The first flight tests of the Chirok UAV began in January 2015. Central Aerohydrodynamic Institute tested the prototype at City of Zhukovsky. Serial production of the UAV was expected to commence in 2016, but delayed.

Chirok drone design and features

Chirok is manufactured from an all-composite carbon fibre material and features an innovative design with a hovercraft chassis, which allows take-off and landing without the need of a runway. It can land on unprepared surfaces, including snow-covered fields or handy waterways. It is capable of operating in harsh environments.

The fuselage includes an enlarged forward section fitted with composite wing and a twin-boom tail at the aft.

Two inward-cranked vertical tail fins at the end of booms are articulated at their tips to form a single structure. Power is generated by two small engines on top of short stubs.

Each engine drives a pair of four-bladed propellers in pusher configuration.

“The first 1:5 scale Chirok prototype UAV was unveiled at the Innoprom Trade Fair in Yekaterinburg in July 2014.”

The UAV features air cushion, which is fully retractable during flight, thus enhancing the aerodynamic performance.
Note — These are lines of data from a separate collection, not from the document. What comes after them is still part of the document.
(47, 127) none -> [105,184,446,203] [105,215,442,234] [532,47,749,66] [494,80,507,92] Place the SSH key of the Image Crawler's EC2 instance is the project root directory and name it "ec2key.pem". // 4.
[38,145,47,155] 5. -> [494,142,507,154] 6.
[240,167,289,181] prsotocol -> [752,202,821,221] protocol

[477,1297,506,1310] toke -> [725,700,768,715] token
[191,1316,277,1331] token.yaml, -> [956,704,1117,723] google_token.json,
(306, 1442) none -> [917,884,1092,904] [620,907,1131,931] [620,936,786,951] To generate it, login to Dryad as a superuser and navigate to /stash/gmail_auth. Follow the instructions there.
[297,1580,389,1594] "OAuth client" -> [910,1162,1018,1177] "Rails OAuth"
The weapons bay eliminates the need to carry under-wing missiles, which improves the landing performance and reducing the visibility of the UAV.
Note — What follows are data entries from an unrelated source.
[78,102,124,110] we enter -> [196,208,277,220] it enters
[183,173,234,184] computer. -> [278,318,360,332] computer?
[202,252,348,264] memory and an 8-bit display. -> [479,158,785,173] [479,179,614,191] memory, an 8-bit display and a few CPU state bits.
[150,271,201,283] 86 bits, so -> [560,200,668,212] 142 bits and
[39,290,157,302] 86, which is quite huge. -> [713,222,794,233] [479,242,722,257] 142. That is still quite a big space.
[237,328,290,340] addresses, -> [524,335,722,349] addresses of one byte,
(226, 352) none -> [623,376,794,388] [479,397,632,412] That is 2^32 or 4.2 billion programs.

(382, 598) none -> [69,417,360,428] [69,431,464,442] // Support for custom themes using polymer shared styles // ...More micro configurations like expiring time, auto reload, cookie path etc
Chirok is also suitable for carrying out amphibious and special operation forces (SOF) missions and for delivering cargo to hard-to-reach areas.

The optoelectronic devices fitted aboard enable surveillance and monitoring of areas of interest.

The UAV has a wingspan of 10m and can ascend to an altitude of up to 6,000m. It has a maximum flight range of 2,500km on single fuelling. Its maximum take-off weight is 700kg, whereas its payload weight limit is 300kg.

Technical specifications of the UAV are expected to be improved further by the completion of the development.

Weapons payload

The UAV can be armed with high-precision weapons, such as small-size guided missiles, bombs, and rockets. Its spacious weapon storage bay allows the carriage of armament internally in addition to improving the aircraft’s aerodynamics and stealth characteristics.